Photo: public domain

by Art and Maura Keene

It was welcome news when Interim School Superintendent Doug Slaughter announced on September 29 that the Amherst Regional Public Schools (ARPS) were establishing an LGBTQIA+ Parent Advisory Group and a Student Advisory Group for students in grades 7–12, specifically designed to provide peer support and guidance for students identifying as non-binary, trans or transitioning. These groups were created as part of the district’s efforts to address the alleged bullying of LGBTQIA+ students at Amherst Regional Middle School (ARMS) last year. Details of the two programs were not provided and it remains to be seen whether these will be significant interventions for the long list of problems that troubled the district last year. Who will sit on these committees, who will set the agenda, when will their work begin, how often will they meet, what kinds of access will they have to district leadership, will their concerns and suggestions be taken seriously and supported by district leadership, and when will these questions be answered? Timely answers to these questions will define whether the groups are substantive undertakings or just window dressing.

These two initiatives were actually among several items in a larger district safety plan for LGBTQIA+ students announced by then-Superintendent Mike Morris on August 1. We note that details of the safety plan have yet to be shared with the Regional School Committee and the public. At the RSC meeting of August 25, Shutesbury representative Ana Heard asked whether the plan had been implemented and who was responsible, and no one seemed to know. And at the RSC meeting of October 3, Pelham representative William Sherr pressed Slaughter for details on the plan’s implementation, asking for regular updates on how the new policies to respect and protect LGBTQIA+ youth are working, specific information on the pronoun registry, the training of teachers, staff and administrators, and a listing of instances of bullying and how they were handled. 

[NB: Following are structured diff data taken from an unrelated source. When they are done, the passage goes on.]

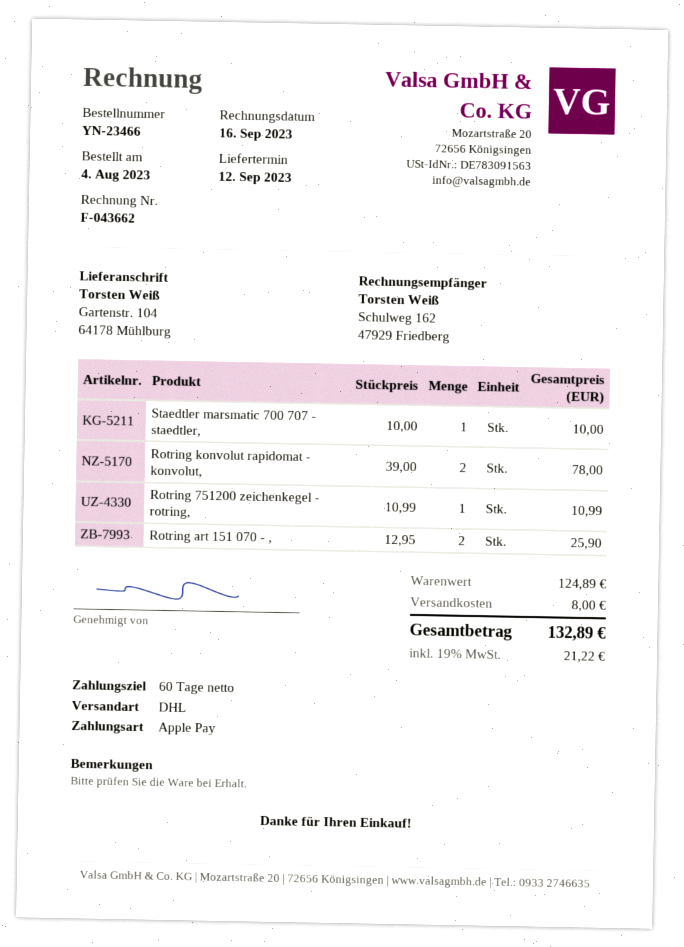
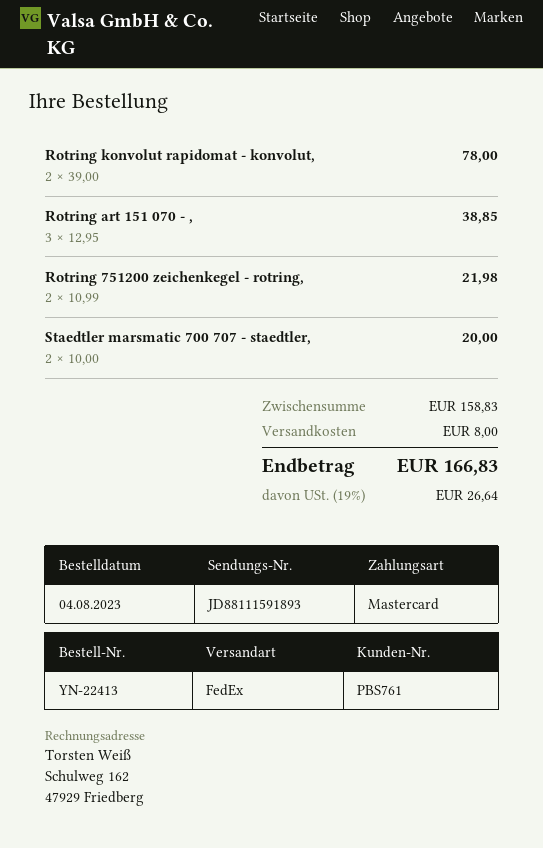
order number: YN-23466 -> YN-22413
payment method: Apple Pay -> Mastercard
shipping method: DHL -> FedEx
Staedtler marsmatic 700 707 - staedtler,: 1 x 10.00 = 10.00 -> 2 x 10.00 = 20.00
Rotring 751200 zeichenkegel - rotring,: 1 x 10.99 = 10.99 -> 2 x 10.99 = 21.98
Rotring art 151 070 - ,: 2 x 12.95 = 25.90 -> 3 x 12.95 = 38.85
subtotal: 124.89 -> 158.83
tax: 19% = 21.22 -> 19% = 26.64
total: 132.89 -> 166.83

There is reason to be concerned. District leadership continues to be less than forthcoming about last year’s debacle and appears to have retained the strong inhibition about sharing information that plagued the previous administration. Slaughter’s statements concerning the forthcoming Title IX report, most of which will not be shared with the public, do not inspire confidence in a district administration that has exhibited an adversarial, fortress mentality over the last two years while frequently dismissing or ignoring complaints and concerns from students, parents, educators and staff.

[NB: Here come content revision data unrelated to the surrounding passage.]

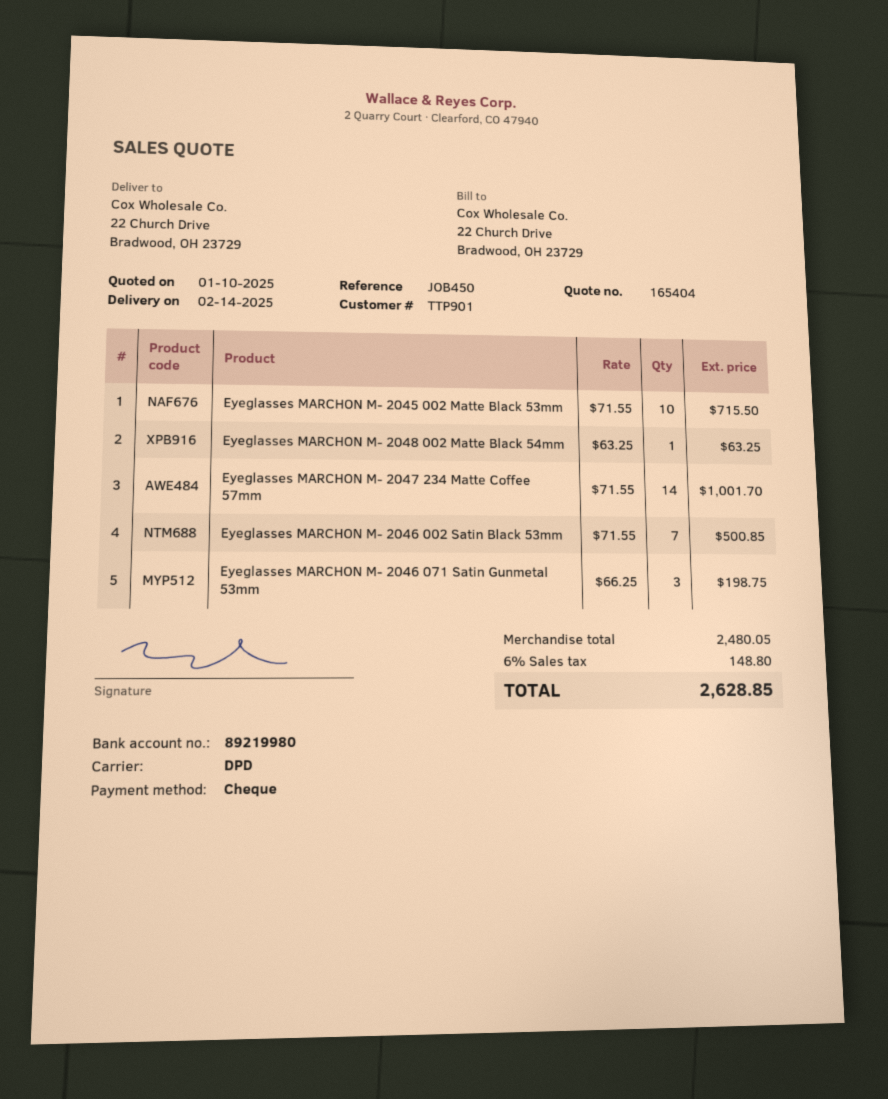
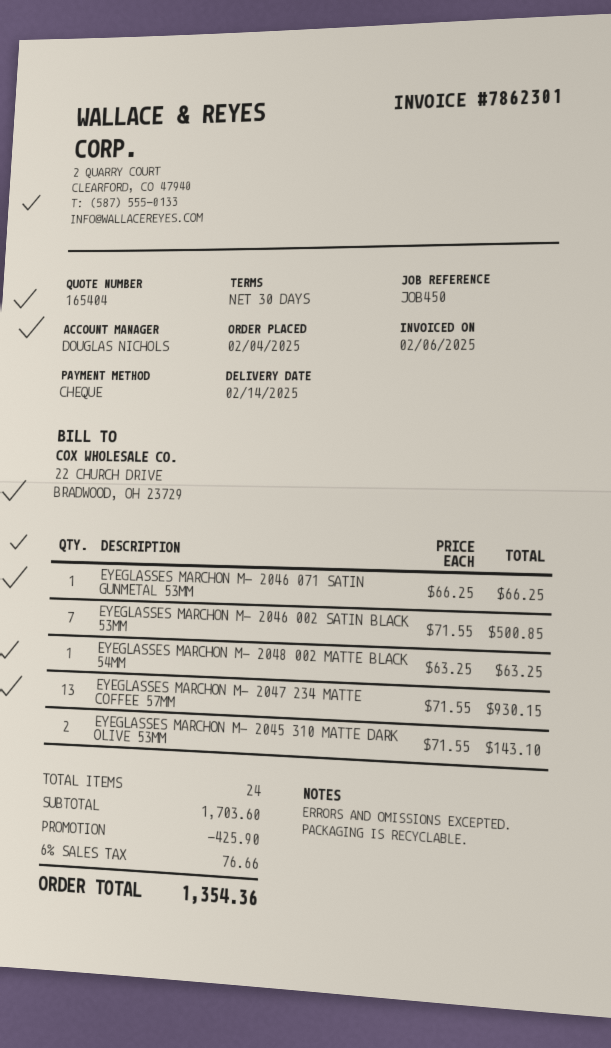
Eyeglasses MARCHON M- 2045 002 Matte Black 53mm: 10 x 71.55 = 715.50 -> none
Eyeglasses MARCHON M- 2047 234 Matte Coffee 57mm: 14 x 71.55 = 1001.70 -> 13 x 71.55 = 930.15
Eyeglasses MARCHON M- 2046 071 Satin Gunmetal 53mm: 3 x 66.25 = 198.75 -> 1 x 66.25 = 66.25
EYEGLASSES MARCHON M- 2045 310 MATTE DARK OLIVE 53MM: none -> 2 x 71.55 = 143.10
subtotal: 2480.05 -> 1703.60
discount: none -> 425.90
tax: 6% = 148.80 -> 6% = 76.66
total: 2628.85 -> 1354.36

Acknowledging that he expects the public to be frustrated by not having access to the Title IX report, Slaughter said that the public will have to trust that he and the small number of staff who have the information are taking appropriate actions. But one wonders why, after two years of gaslighting and disparaging opposition from district leadership, the public would choose to trust leadership now, especially when they continue to be stingy with information about what they are doing to ensure that last year’s disasters are not repeated.

Slaughter’s appeal to ‘trust us” sounds all too familiar and all too hollow. The frustrating mantra dished out week after week by Mike Morris and the previous incarnation of the RSC was that they were doing all that they could, “but,” they said, “our hands are tied.“ Slaughter’s claim, that, because of personnel issues, the district unfortunately can’t share much information with the public about the Title IX report feels like a continuation of what we have been hearing for the last two years.

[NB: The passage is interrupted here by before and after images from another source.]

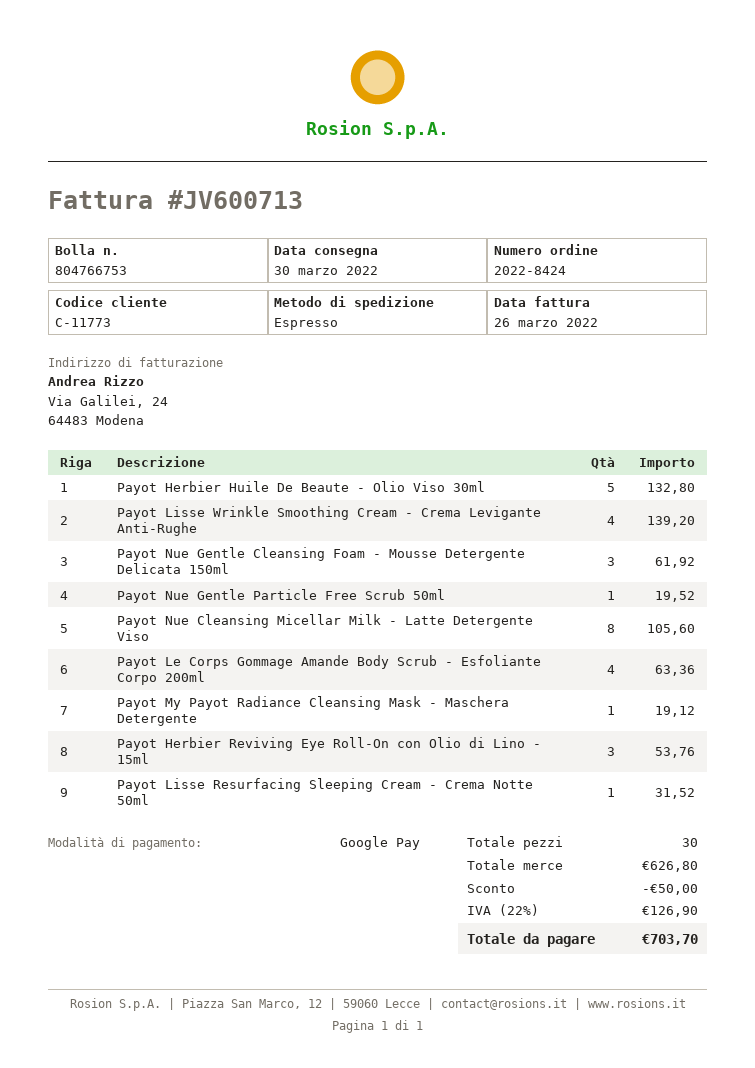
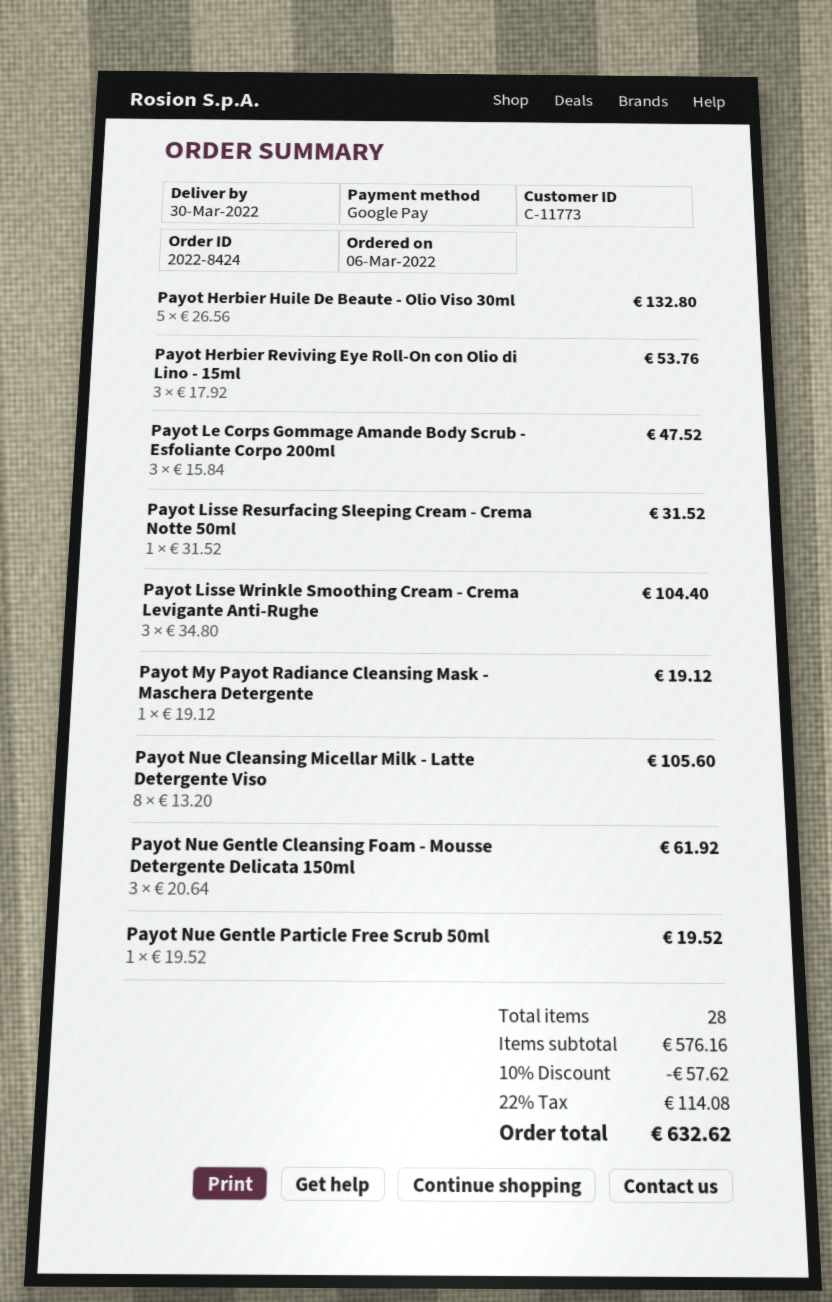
Payot Lisse Wrinkle Smoothing Cream - Crema Levigante Anti-Rughe: 4 for 139.20 -> 3 for 104.40
Payot Le Corps Gommage Amande Body Scrub - Esfoliante Corpo 200ml: 4 for 63.36 -> 3 for 47.52
total quantity: 30 -> 28
subtotal: 626.80 -> 576.16
discount: 50.00 -> 57.62
tax: 22% = 126.90 -> 22% = 114.08
total: 703.70 -> 632.62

There is plenty that Slaughter and the RSC can do — even without sharing much of the Title IX report to – inform the public,  to build trust, to engage students, and parents and teachers as partners in building a safe and supportive ARPS community. So here are 29+ things it can do that will not violate  personnel protocols or increase the district’s liabilities, and for which no one’s hands are tied. We recommend that the superintendent’s office get started on this and that the school committee embrace their role as an “elected body that represents the entire community,” and ensure that this happens.

The district would do well to be more forthcoming, more transparent, and less defensive about how things are working. 

29+ Things District Leadership Can Do Right Now
Much of what needs to be done is to provide information, or answer questions, and let the public know how things are being repaired.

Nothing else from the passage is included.